(kath.net/InfoCatólica) El 1 de mayo de 2026, el LASK, el club de fútbol de Linz (Austria), conquistó el ÖFB-Cup —la Copa de Austria— al derrotar al SCR Altach por 4:2 en la final. El delantero estadounidense Samuel Adeniran fue el jugador más determinante del encuentro, anotando dos de los cuatro goles del equipo y convirtiendo en realidad un sueño que el club llevaba 61 años esperando: el segundo título de Copa de su historia. Pero el momento más memorable de la jornada llegó después del pitido final.
«JESÚS es Rey»: un mensaje sin rodeos para toda Austria
Ante las cámaras de la televisión pública austriaca ORF, Adeniran apareció con una camiseta en la que se leía con letras claras: «JESUS ist König» —«JESÚS es Rey»—. En la entrevista que siguió, el delantero no dejó lugar a ninguna duda sobre a quién quería dedicar el título: dio gracias abierta y públicamente a Jesucristo por la victoria.
El gesto de Adeniran no pasó desapercibido en un país donde la presencia pública de la fe cristiana es cada vez más rara. Proclamar el señorío de Cristo en televisión nacional, en el momento de mayor visibilidad de su carrera deportiva, es un testimonio que trasciende el mundo del fútbol y llega a donde pocas palabras podrían llegar.

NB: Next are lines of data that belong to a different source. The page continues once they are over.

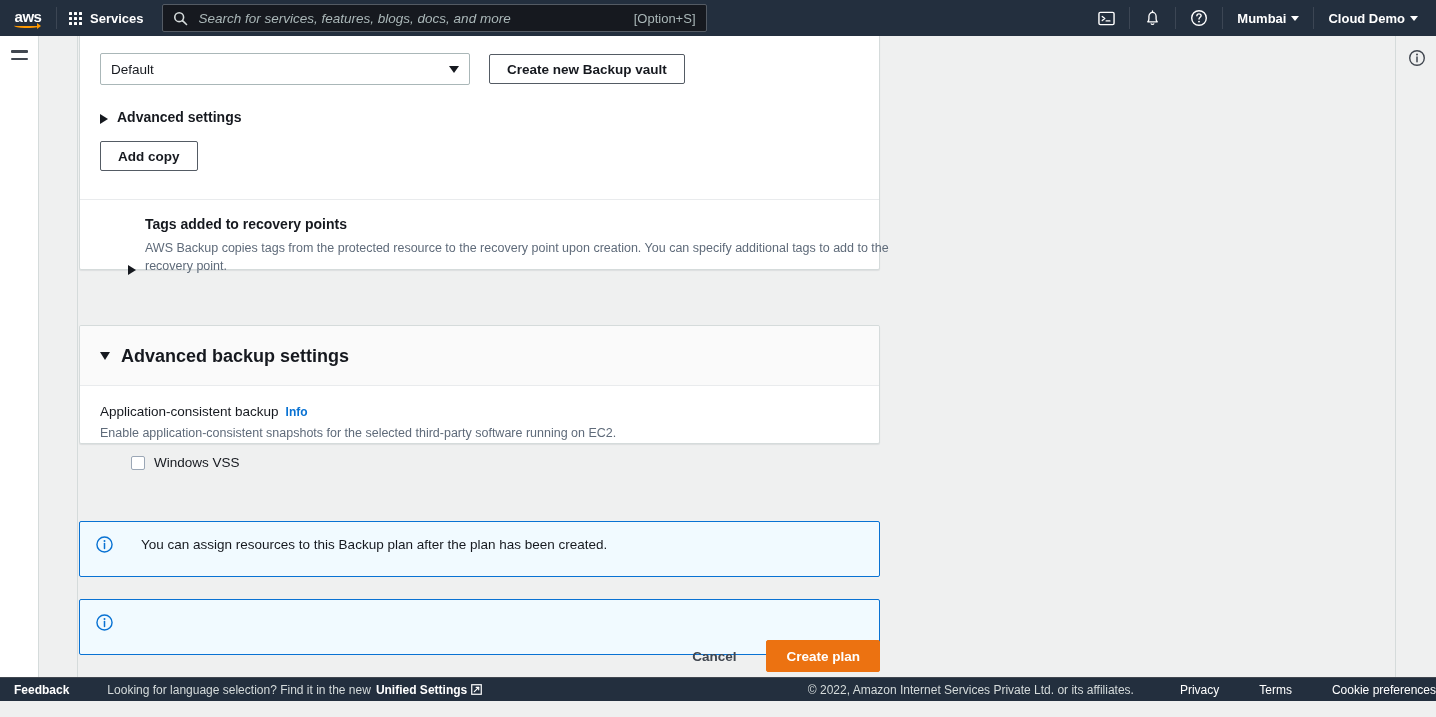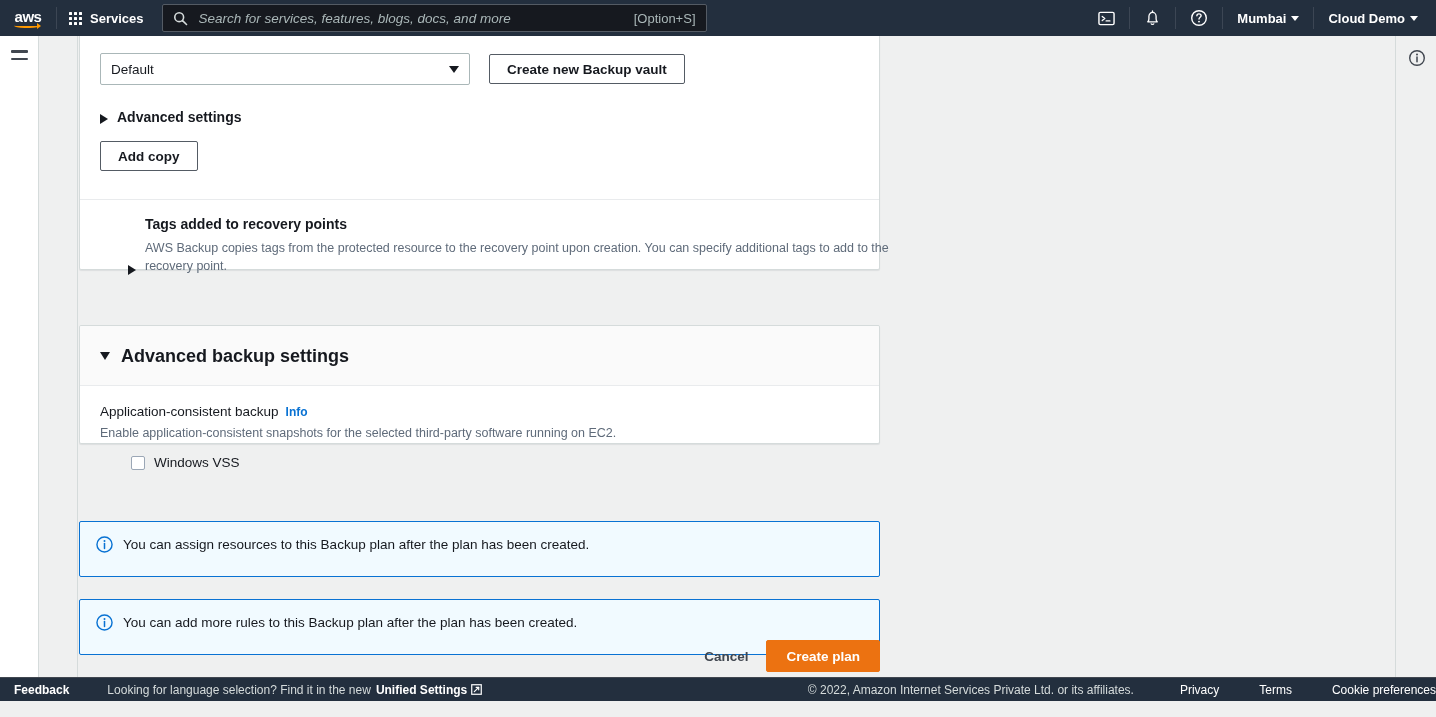"You can assign resources to" .alert-text { margin-left: none -> 18px }
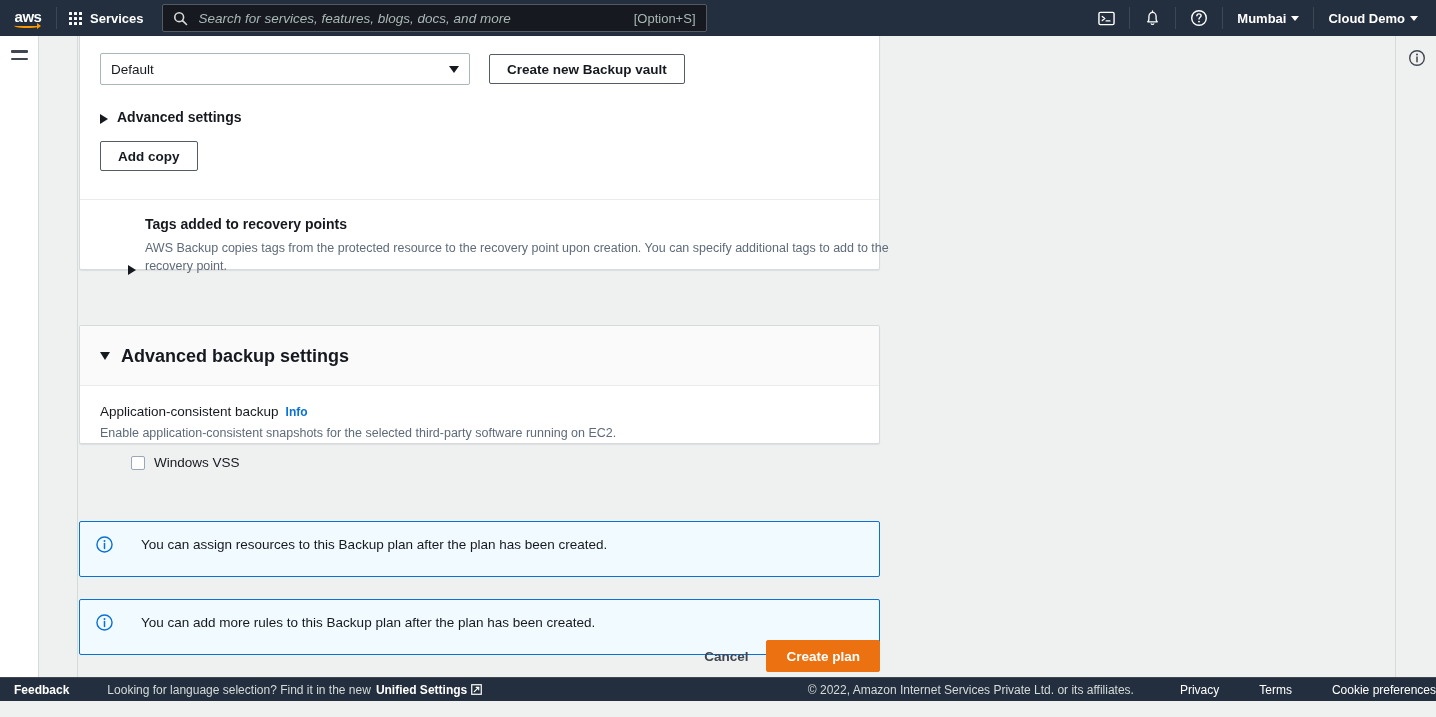"You can add more rules" span.alert-text { html: <span>You can add more rules to this Backup plan after the plan has been created.</span> -> none }
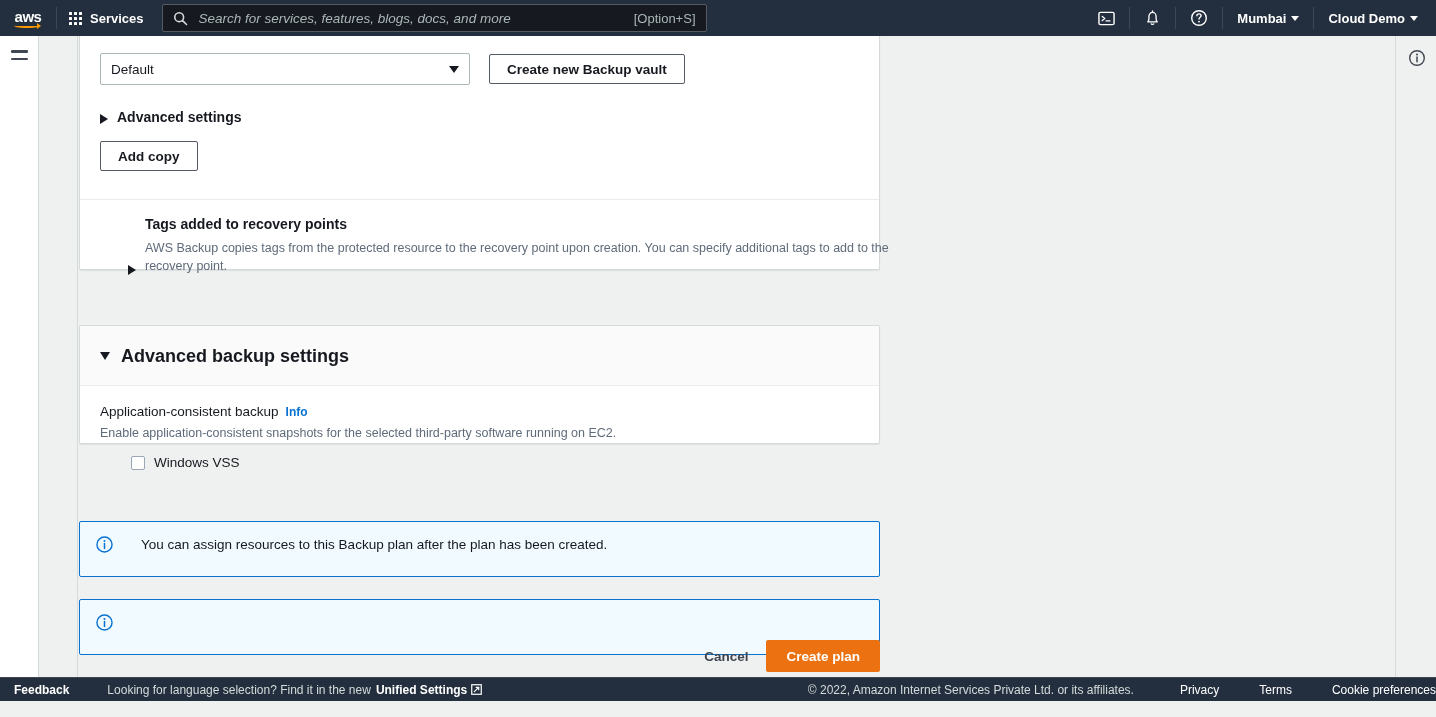"Cancel" div { gap: none -> 12px }
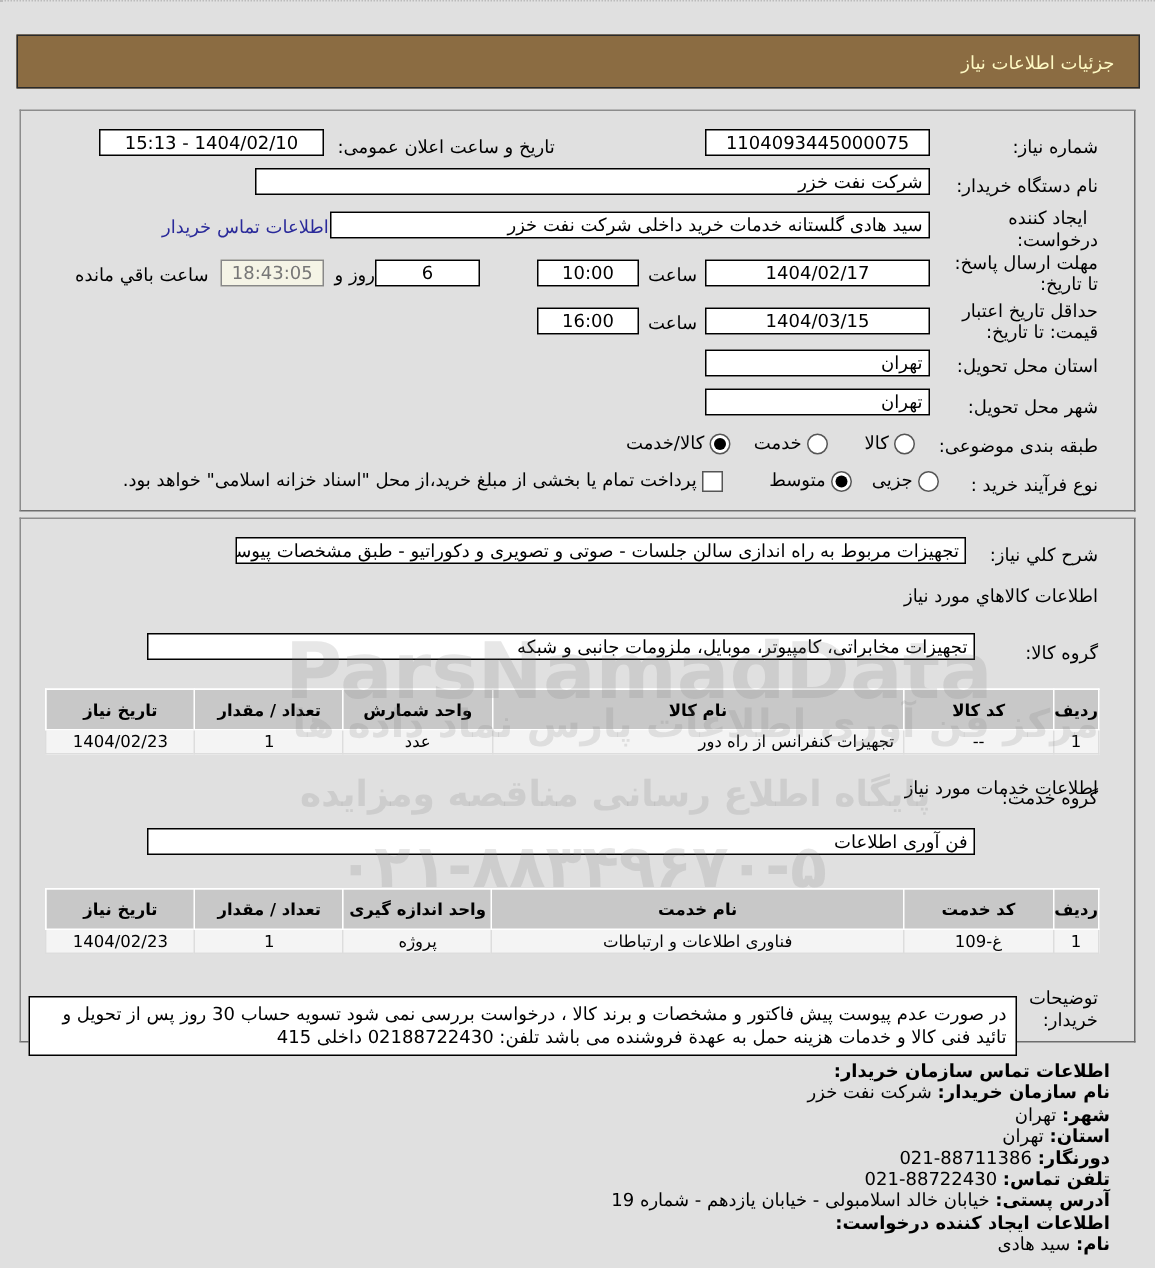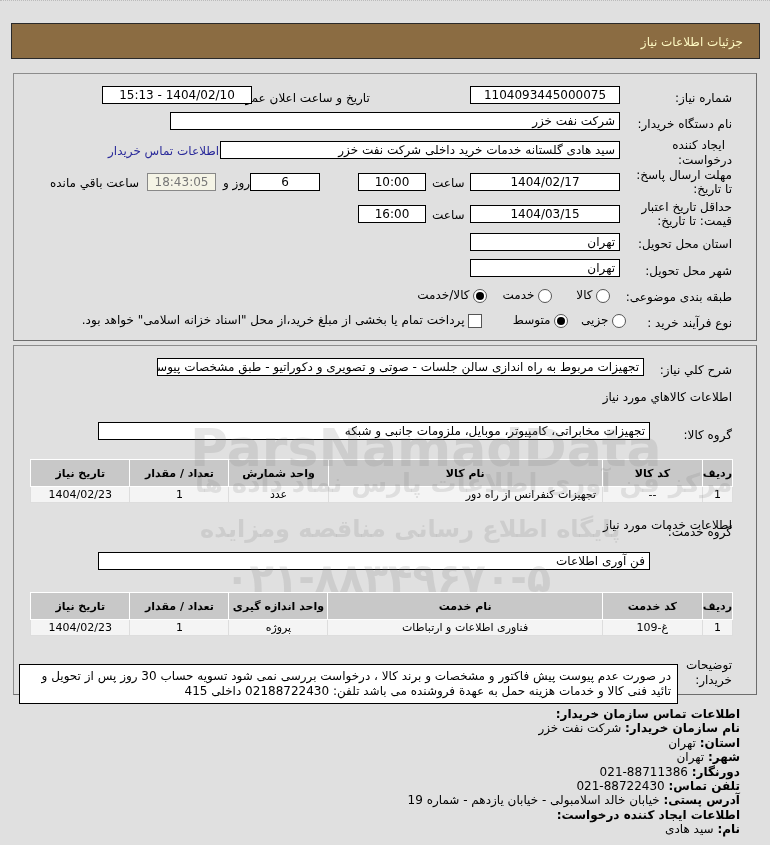"1404/02/10 - 15:13" div.box { margin-left: 36px -> none }
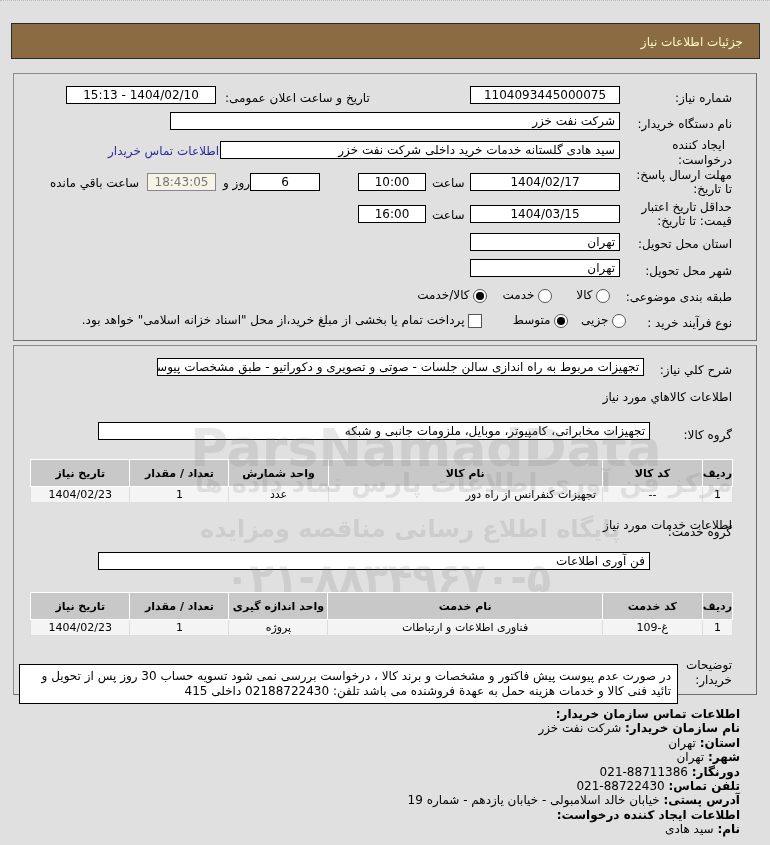"استان: تهران" div { order: before "شهر: تهران" -> after "شهر: تهران" }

Un campeón que sabe de quién viene todo
El testimonio de Adeniran se inscribe en una larga tradición de deportistas de élite que, en el momento culminante de su carrera, no se olvidan de Dios. Lejos de reservar la fe para la vida privada, el delantero del LASK eligió el escenario más público posible para agradecer a Aquel a quien reconoce como rey de su vida. En un mundo del fútbol que con frecuencia convierte en ídolos a sus estrellas, su actitud es un recordatorio de que el verdadero campeón sabe de dónde viene todo lo que tiene, y no se avergüenza de reconocerlo.